Zunächst in die Mittelgebirge - Am Wochenende bis in die Niederungen: Sturmtief "Hans" bringt Schnee
zuletzt aktualisiert: 17.01.2005 - 14:19Frankfurt/Main (rpo). Nach den Auswüchsen, die uns das Wetter in der letzten Zeit präsentiert hat, sollte man eigentlich nicht glauben, dass es so etwas wie den Winter noch gibt. Sturmtief "Hans" macht sich jetzt jedoch auf, uns vom Gegenteil zu überzeugen - und zwar mit wahren Schneemassen, wie der Deutsche Wetterdienst mitteilt. Zunächst in den Mittelgebiergen, soll die weiße Pracht am Wochenende auch das Flachland erreichen.
Verantwortlich für den Wetterumschwung ist besagtes umfangreiche Sturmtief bei Island, das mit feuchtkalter Luft starken Wind und kräftige Niederschläge bringt.
Lediglich am Donnerstag soll es vorübergehend etwas milder sein, bevor am Freitag "ein weiterer Schwall maritimer Polarluft angezapft wird", wie Meteorologe Jens Hoffmann sagte. Begleitet werden die Niederschläge den Angaben zufolge von kräftigem Wind, der an der Küste sowie auf den Bergen Sturmstärke, in Kammlagen und auf Bergspitzen mitunter sogar Orkanstärke erreichen kann. Im Bergland kann es nach der Vorhersage zu kräftigen Schneeverwehungen kommen.

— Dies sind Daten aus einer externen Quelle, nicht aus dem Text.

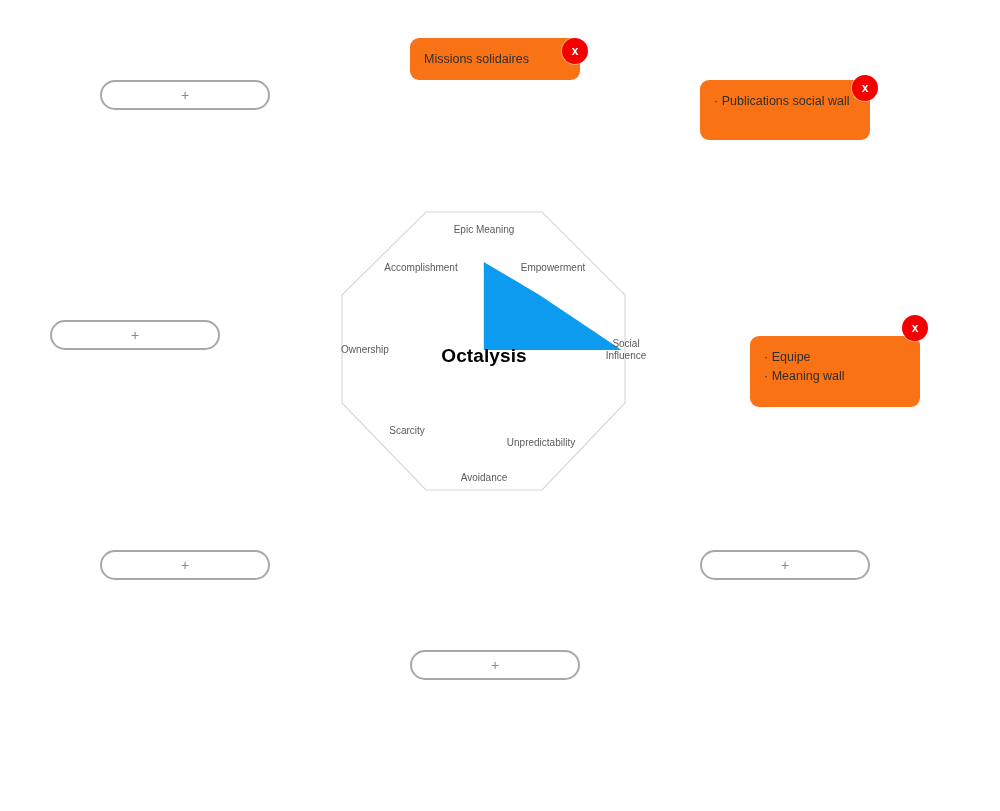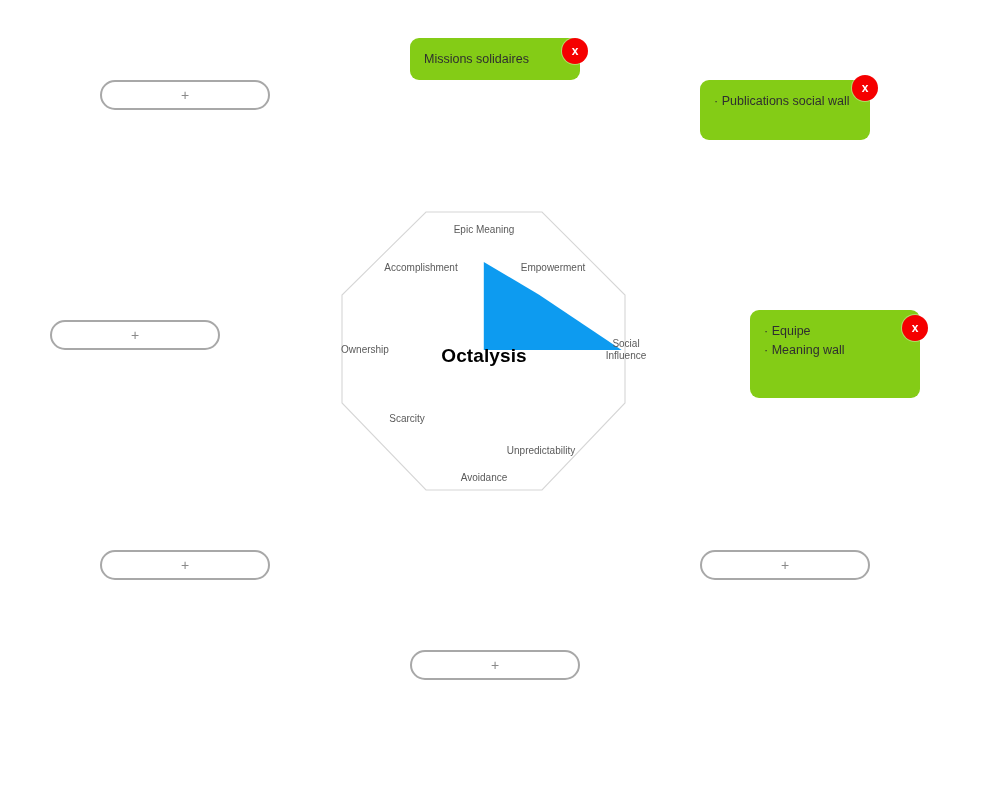--- a/index.html
+++ b/index.html
@@ -84,21 +84,21 @@
     font-size: 14px;
     color: #8a8a8a;
     line-height: 1;
     font-family: "Liberation Sans", sans-serif;
   }
 
   
   .note-card {
     position: absolute;
     box-sizing: border-box;
-    background: #84cc16;
+    background: #f97316;
     border-radius: 9px;
     padding: 12px 14px;
     font-size: 12.5px;
     color: #2f2f2f;
     line-height: 1.5;
     cursor: pointer;
   }
   .note-card .note-line {
     display: block;
     white-space: pre-wrap;
@@ -136,23 +136,23 @@
     <svg width="360" height="330" viewBox="330 175 360 330">
       <polygon class="octagon-outline" points="426,212 542,212 625,295 625,403 542,490 426,490 342,403 342,295"></polygon>
       <polygon class="octagon-overlay" fill="#0d9bf0" points="483.8,262.1 539.1,294.7 621.6,350.0 483.8,350.0 483.8,350.0 483.8,350.0 483.8,350.0 483.8,350.0"></polygon>
     </svg>
 
     <div class="octalysis-core">
       <div class="axis-label" style="left:154px; top:55px;">Epic Meaning</div>
       <div class="axis-label" style="left:223px; top:93px;">Empowerment</div>
       <div class="axis-label" style="left:256px; top:175px;margin-left:40px;">Social
 Influence</div>
-      <div class="axis-label" style="left:211px; top:276px;">Unpredictability</div>
+      <div class="axis-label" style="left:211px; top:268px;">Unpredictability</div>
       <div class="axis-label" style="left:154px; top:303px;">Avoidance</div>
-      <div class="axis-label" style="left:77px; top:244px;">Scarcity</div>
+      <div class="axis-label" style="left:77px; top:256px;">Scarcity</div>
       <div class="axis-label" style="left:35px; top:175px;">Ownership</div>
       <div class="axis-label" style="left:91px; top:93px;">Accomplishment</div>
 
       <div class="center-title">Octalysis</div>
     </div>
   </div>
 
   <div class="add-pill" style="left:100px; top:80px; width:170px; height:30px;">
     <span class="plus-glyph">+</span>
   </div>
@@ -180,21 +180,21 @@
     <span>x</span>
   </div>
 
   <div class="note-card bulleted" style="left:700px; top:80px; width:170px; height:60px;">
     <span class="note-line">Publications social wall</span>
   </div>
   <div class="close-badge" style="left:852px; top:75px;">
     <span>x</span>
   </div>
 
-  <div class="note-card bulleted" style="left:750px; top:310px; width:170px; height:88px;">
+  <div class="note-card bulleted" style="left:750px; top:336px; width:170px; height:71px;">
     <span class="note-line">Equipe</span>
     <span class="note-line">Meaning wall</span>
   </div>
   <div class="close-badge" style="left:902px; top:315px;">
     <span>x</span>
   </div>
 
 </div>
 
 </body></html>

In den Alpen steigt die Lawinengefahr.
Am (morgigen) Dienstag kommt es den Angaben zufolge im Osten und Süden zu länger andauernden Regenfällen. Zum Teil schneit es auch, und vor allem im Süden kann es anfangs stellenweise zu Glatteis kommen. Die Temperatur erreicht Höchstwerte zwischen 3 und 8 Grad. In der Nacht gibt es weitere Schauer, zum Teil bis ins Flachland als Schnee. Die Tiefstwerte liegen zwischen plus 3 und minus 3 Grad. An der Küste und im Bergland bleibt es stürmisch.
Am Mittwoch kommt es bei lebhaftem, an der Küste und auf den Bergen teils stürmischem westlichen Wind zu weiteren, im Weststau der Mittelgebirge auch länger andauernden Niederschlägen. Diese fallen im Flachland teils als Regen, teils als Graupel oder Schnee, in Lagen oberhalb etwa 300 m durchweg als Schnee. Im Bergland kommt es zu Schneeverwehungen. Die Höchstwerte liegen zwischen 1 und 6 Grad.

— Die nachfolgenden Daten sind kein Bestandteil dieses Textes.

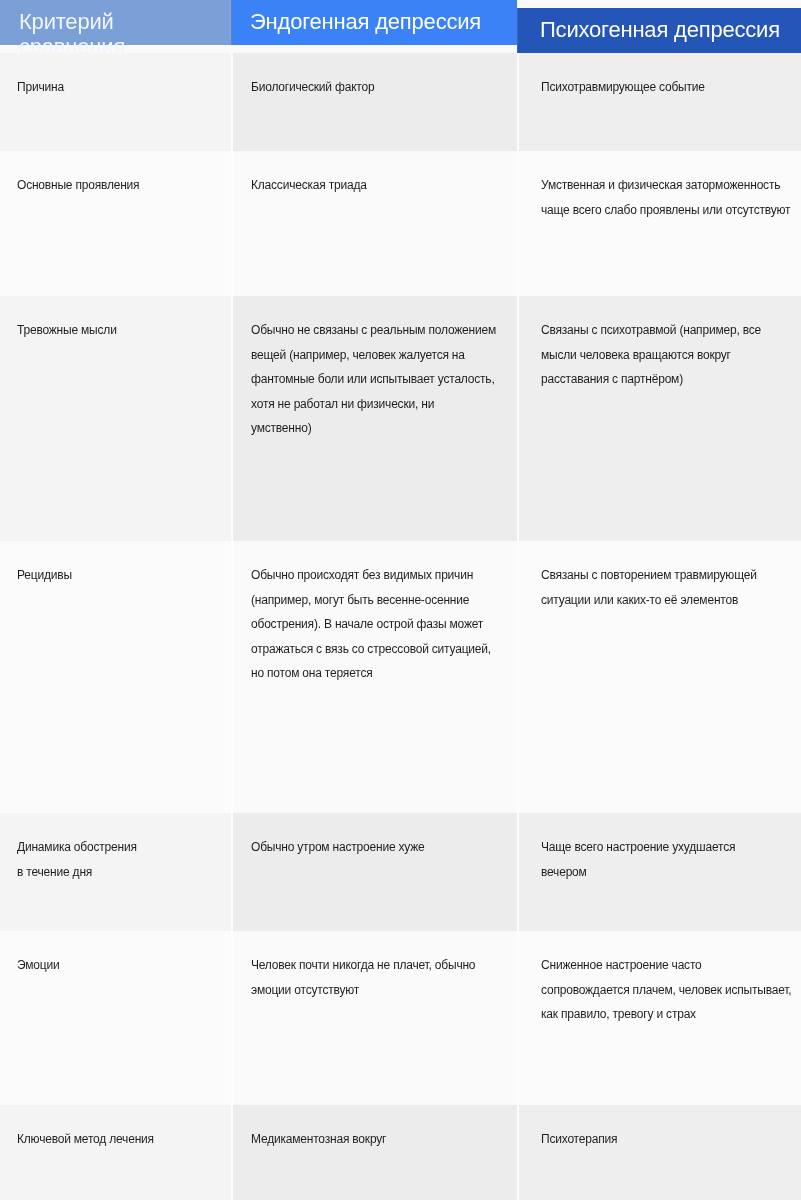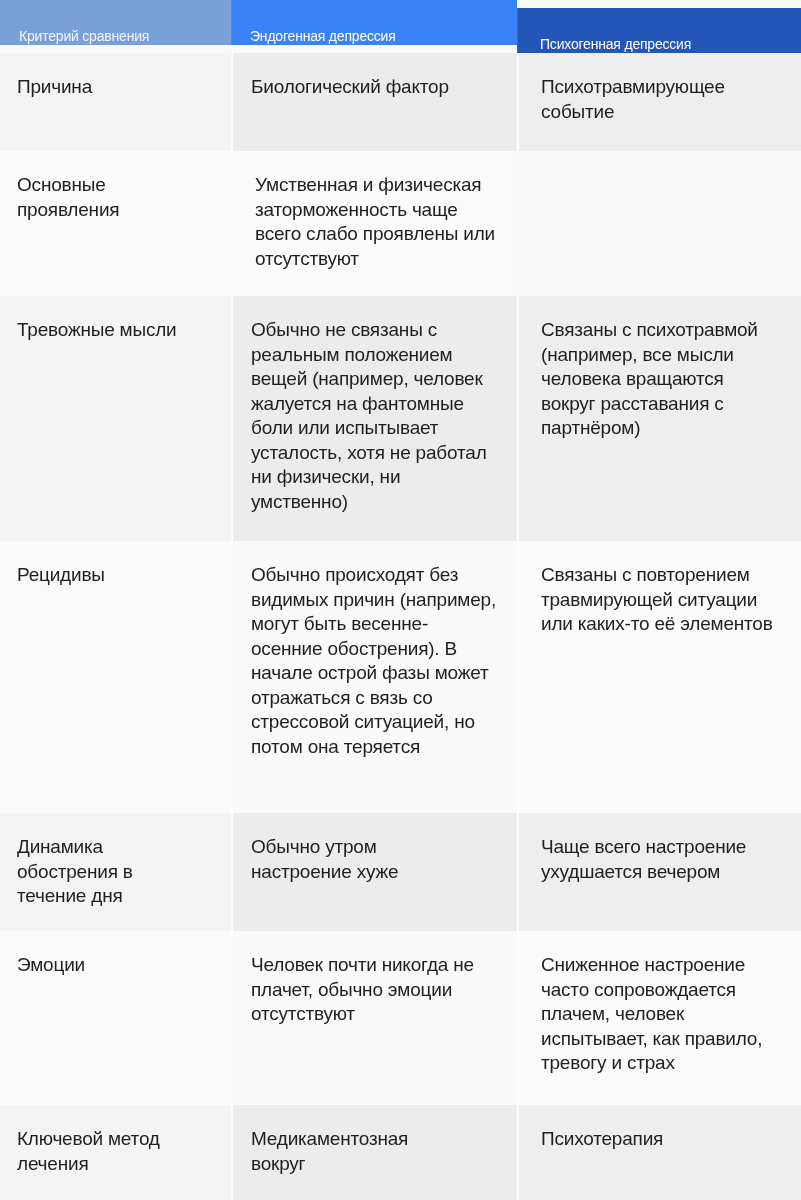--- a/index.html
+++ b/index.html
@@ -6,30 +6,30 @@
     body {
       width: 801px; height: 1200px; overflow: hidden;
       background: #fafafa;
       font-family: "Liberation Sans", "DejaVu Sans", sans-serif;
       color: #1f1f1f;
     }
     .table { width: 801px; display: flex; flex-direction: column; }
     .row { display: flex; width: 801px; }
     .cell {
       box-sizing: border-box;
-      font-size: 19px;
+      font-size: 12px;
       line-height: 24.5px;
       letter-spacing: -0.2px;
       padding: 22px 16px 0 17px;
     }
     .c1 { width: 231px; }
     .c2 { width: 286px; padding-left: 18px; border-left: 2px solid #fdfdfd; }
     .c3 { width: 284px; padding-left: 22px; border-left: 2px solid #fdfdfd; }
     .header .cell {
-      height: 45px; padding-top: 24px; color: #ffffff; font-size: 14px;
+      height: 45px; padding-top: 10px; color: #ffffff; font-size: 22px;
       border-left: 2px solid rgba(255,255,255,0.0);
     }
     .header .c1 { background: #7b9fd7; color: #f2f5fb; }
     .header .c2 { background: #3b82f6; border-left: 1px solid #5b82cc; }
     .header .c3 { background: #2456b8; border-left: 1px solid #3a66c0; margin-top: 8px; }
     .gray .c1 { background: #f4f4f4; }
     .gray .c2 { background: #ececec; }
     .gray .c3 { background: #eeeeee; }
     .white .c1 { background: #fbfbfb; }
     .white .c2 { background: #fafafa; }
@@ -46,20 +46,21 @@
   </div>
 
   <div class="row gray" style="height:98px">
     <div class="cell c1" style="width:231px">Причина</div>
     <div class="cell c2">Биологический фактор</div>
     <div class="cell c3" style="padding-right:40px">Психотравмирующее событие</div>
   </div>
 
   <div class="row white" style="height:145px">
     <div class="cell c1" style="padding-right:80px">Основные проявления</div>
+    <div class="cell c2">Классическая триада</div>
     <div class="cell c3" style="padding-right:10px">Умственная и физическая заторможенность чаще всего слабо проявлены или отсутствуют</div>
   </div>
 
   <div class="row gray" style="height:245px">
     <div class="cell c1">Тревожные мысли</div>
     <div class="cell c2" style="padding-right:20px">Обычно не связаны с реальным положением вещей (например, человек жалуется на фантомные боли или испытывает усталость, хотя не работал ни физически, ни умственно)</div>
     <div class="cell c3" style="padding-right:20px">Связаны с психотравмой (например, все мысли человека вращаются вокруг расставания с партнёром)</div>
   </div>
 
   <div class="row white" style="height:272px">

In der Nacht nähert sich von der Nordsee und den Benelux-Staaten ein großräumiges Niederschlagsgebiet, das ostwärts vorankommt. Dabei fällt anfangs Schnee, der aber rasch in Regen übergeht. Die Nachttemperatur liegt zwischen 4 Grad im Nordwesten und minus 3 Grad in Südostbayern. Der Wind frischt stark bis stürmisch auf. Am Donnerstag fällt bei Werten zwischen 4 und 10 Grad zum Teil länger andauernder und kräftiger Regen.
Am Sonntag im Flachland Schnee oder Schneeregen
Am Freitag gibt es in der Südhälfte teils ergiebige Regenfälle, im Norden wiederholt Schauer. Die Temperaturen liegen meist zwischen 3 und 8 Grad, im Südwesten bei 6 bis 10 Grad. Dazu weht ein lebhafter, in Böen starker bis stürmischer westlicher Wind, anfangs sind an der See und im Bergland auch schwere Sturmböen möglich. In der Nacht liegen die Temperaturen zwischen plus 5 und 0 Grad, bei Aufklaren gibt es leichten Frost.

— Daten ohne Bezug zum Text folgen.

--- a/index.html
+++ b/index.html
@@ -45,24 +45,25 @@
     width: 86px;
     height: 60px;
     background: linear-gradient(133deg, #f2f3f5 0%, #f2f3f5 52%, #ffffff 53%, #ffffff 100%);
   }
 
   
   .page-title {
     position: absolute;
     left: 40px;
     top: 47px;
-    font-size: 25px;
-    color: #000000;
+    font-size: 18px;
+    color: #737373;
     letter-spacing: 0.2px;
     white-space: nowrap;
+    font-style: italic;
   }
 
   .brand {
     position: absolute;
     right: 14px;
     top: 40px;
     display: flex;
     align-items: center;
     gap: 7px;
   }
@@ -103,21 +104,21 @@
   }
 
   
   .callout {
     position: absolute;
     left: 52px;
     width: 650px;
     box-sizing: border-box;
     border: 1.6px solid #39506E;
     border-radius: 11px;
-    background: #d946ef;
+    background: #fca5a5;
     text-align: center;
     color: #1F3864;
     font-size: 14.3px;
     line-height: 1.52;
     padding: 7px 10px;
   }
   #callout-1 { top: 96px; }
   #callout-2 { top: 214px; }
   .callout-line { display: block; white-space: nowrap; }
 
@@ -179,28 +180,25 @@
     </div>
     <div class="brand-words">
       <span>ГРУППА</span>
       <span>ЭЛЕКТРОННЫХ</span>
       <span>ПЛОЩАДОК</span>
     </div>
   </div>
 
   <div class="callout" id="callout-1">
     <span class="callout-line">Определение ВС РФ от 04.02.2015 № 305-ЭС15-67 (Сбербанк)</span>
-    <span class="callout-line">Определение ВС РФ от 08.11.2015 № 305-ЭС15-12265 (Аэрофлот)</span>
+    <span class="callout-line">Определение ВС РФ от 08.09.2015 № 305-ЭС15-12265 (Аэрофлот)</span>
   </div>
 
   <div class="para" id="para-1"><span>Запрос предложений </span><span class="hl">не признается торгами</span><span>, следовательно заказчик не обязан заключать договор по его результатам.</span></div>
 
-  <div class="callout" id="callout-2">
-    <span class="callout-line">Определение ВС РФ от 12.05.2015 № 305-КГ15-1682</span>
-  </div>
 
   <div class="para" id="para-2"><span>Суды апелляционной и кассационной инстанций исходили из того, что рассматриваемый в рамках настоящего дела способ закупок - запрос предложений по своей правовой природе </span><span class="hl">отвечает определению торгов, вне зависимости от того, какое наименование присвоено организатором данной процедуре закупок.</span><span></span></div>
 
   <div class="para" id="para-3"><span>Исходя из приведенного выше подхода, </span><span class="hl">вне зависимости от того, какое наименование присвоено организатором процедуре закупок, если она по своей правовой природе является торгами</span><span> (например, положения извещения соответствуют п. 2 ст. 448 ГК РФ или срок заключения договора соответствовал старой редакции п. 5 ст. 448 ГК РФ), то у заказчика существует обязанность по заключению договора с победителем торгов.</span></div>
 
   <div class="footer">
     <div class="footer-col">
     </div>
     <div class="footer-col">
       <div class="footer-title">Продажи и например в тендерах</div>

Am Samstag ist es im Süden noch regnerisch, später gehen die Niederschläge im Bergland in Schnee über. Auch im übrigen Land vermischen sich die Schauer zunehmend mit Schnee. Die Höchstwerte liegen bei 2 bis 7 Grad. Der Wind weht nach wie vor lebhaft. In der Nacht kühlt sich die Luft auf Werte um oder etwas unter null Grad ab.
Am Sonntag und Montag gibt es einzelne Schauer, auch in tiefen Lagen meist als Schneeregen oder Schnee, am Alpenrand und am Nordrand der Mittelgebirge kann es auch längere Zeit schneien. Bei allmählich nachlassendem Wind steigt die Temperatur auf 0 bis 6 Grad, an den Alpen und in den Mittelgebirgen herrscht leichter Dauerfrost. In den Nächten wird es 1 bis minus 5 Grad kalt, über Schnee und in ungünstigen Lagen auch noch kälter.